War, trade and utopia.

AuthorLynn, Barry C.

IN THE spring of 2001 Andrew Grove, the chairman of Intel, made a remarkable statement. Any conflict in or around the Taiwan Strait that resulted in a break in trade, he said, would result in the "computing equivalent of Mutually Assured Destruction." The implication, at least for the vitally important electronics industry, was that the production systems of the United States and China had become entirely intertwined and interdependent.

Equally remarkable is how little attention this statement, by one of the world's most well-known industrialists, has received in the four years since. In part, this was a matter of timing. At the moment Grove spoke, the focus was on the diplomatic crisis that erupted after a Chinese fighter jet collided with an American spy plane in April 2001. Soon thereafter, the attention of the United States shifted dramatically, first to the attacks of September 11, then to the wars in Afghanistan and Iraq.

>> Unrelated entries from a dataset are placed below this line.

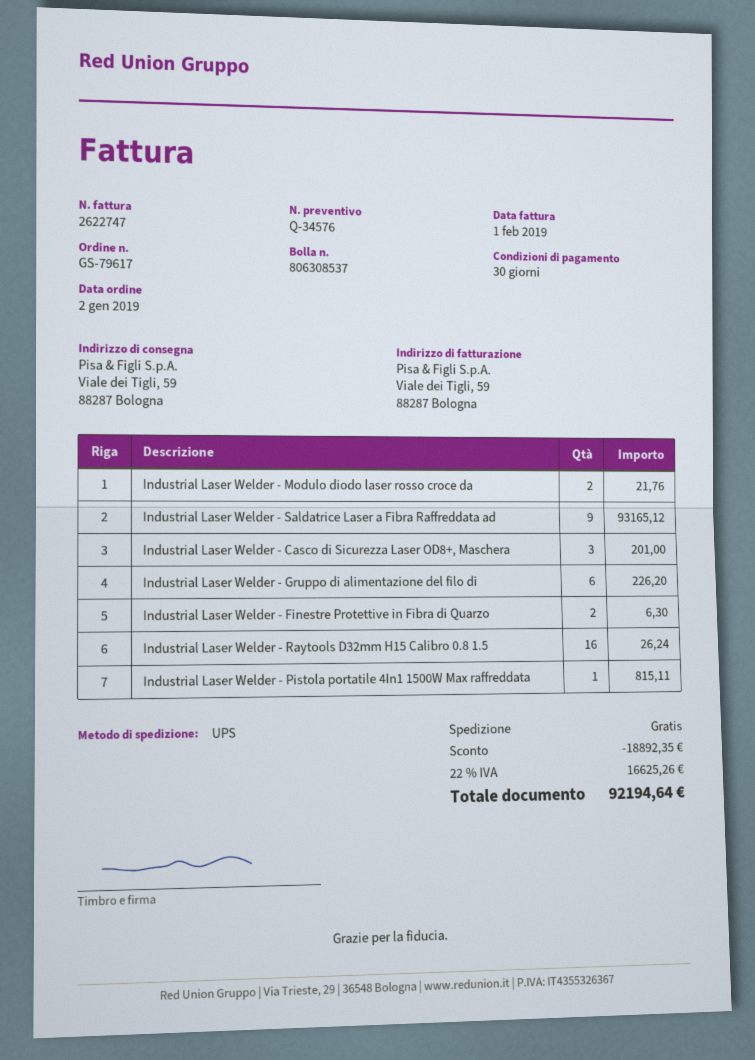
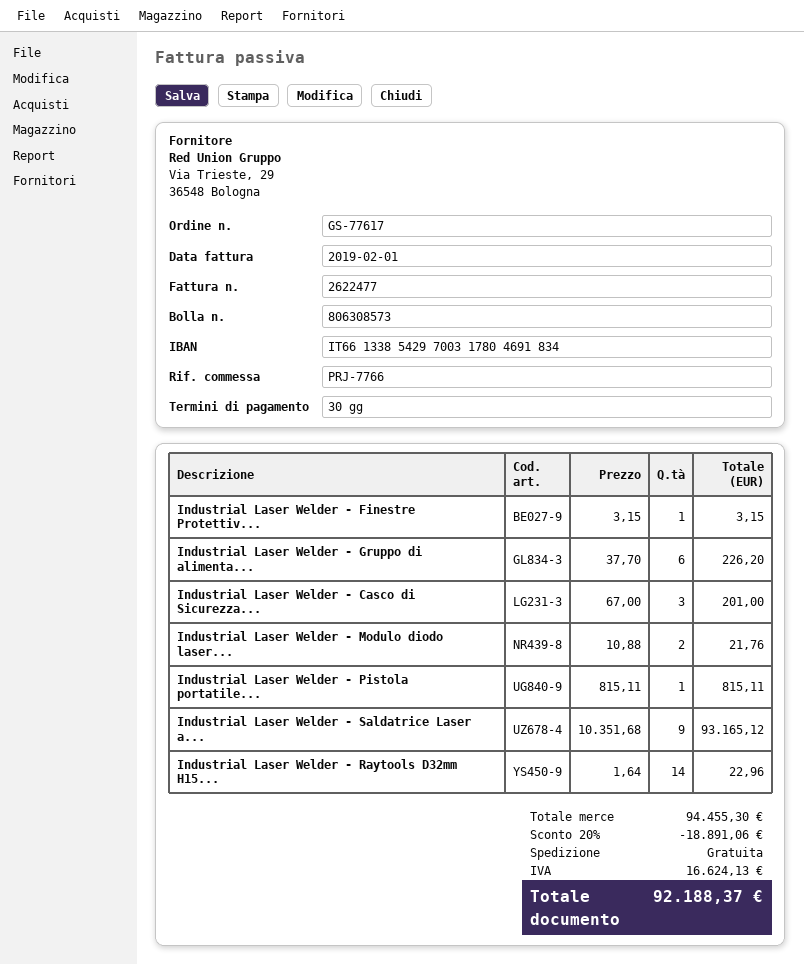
order number: GS-79617 -> GS-77617
delivery note number: 806308537 -> 806308573
invoice number: 2622747 -> 2622477
Industrial Laser Welder - Finestre Protettive in Fibra di Quarzo: 2 for 6.30 -> 1 for 3.15
Industrial Laser Welder - Raytools D32mm H15 Calibro 0.8 1.5: 16 for 26.24 -> 14 for 22.96
discount: 18892.35 -> 18891.06
tax: 16625.26 -> 16624.13
total: 92194.64 -> 92188.37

But we can put off examining the implications of Grove's words no longer. If the United States and China do in fact depend intimately on the exact same means of production, the political ramifications are immense. And if anything, the industrial ties have become only stronger in the years since. Not only have raw trade flows continued to grow dramatically, but the number of firms that have adopted super-specialized production models similar to those of the electronics industry has increased. Which leaves us with two closely interrelated questions: How does this interdependence affect the relative power of China and the United States to exert political influence over one another, and how does it affect the likelihood that the two nations will come into conflict in the future?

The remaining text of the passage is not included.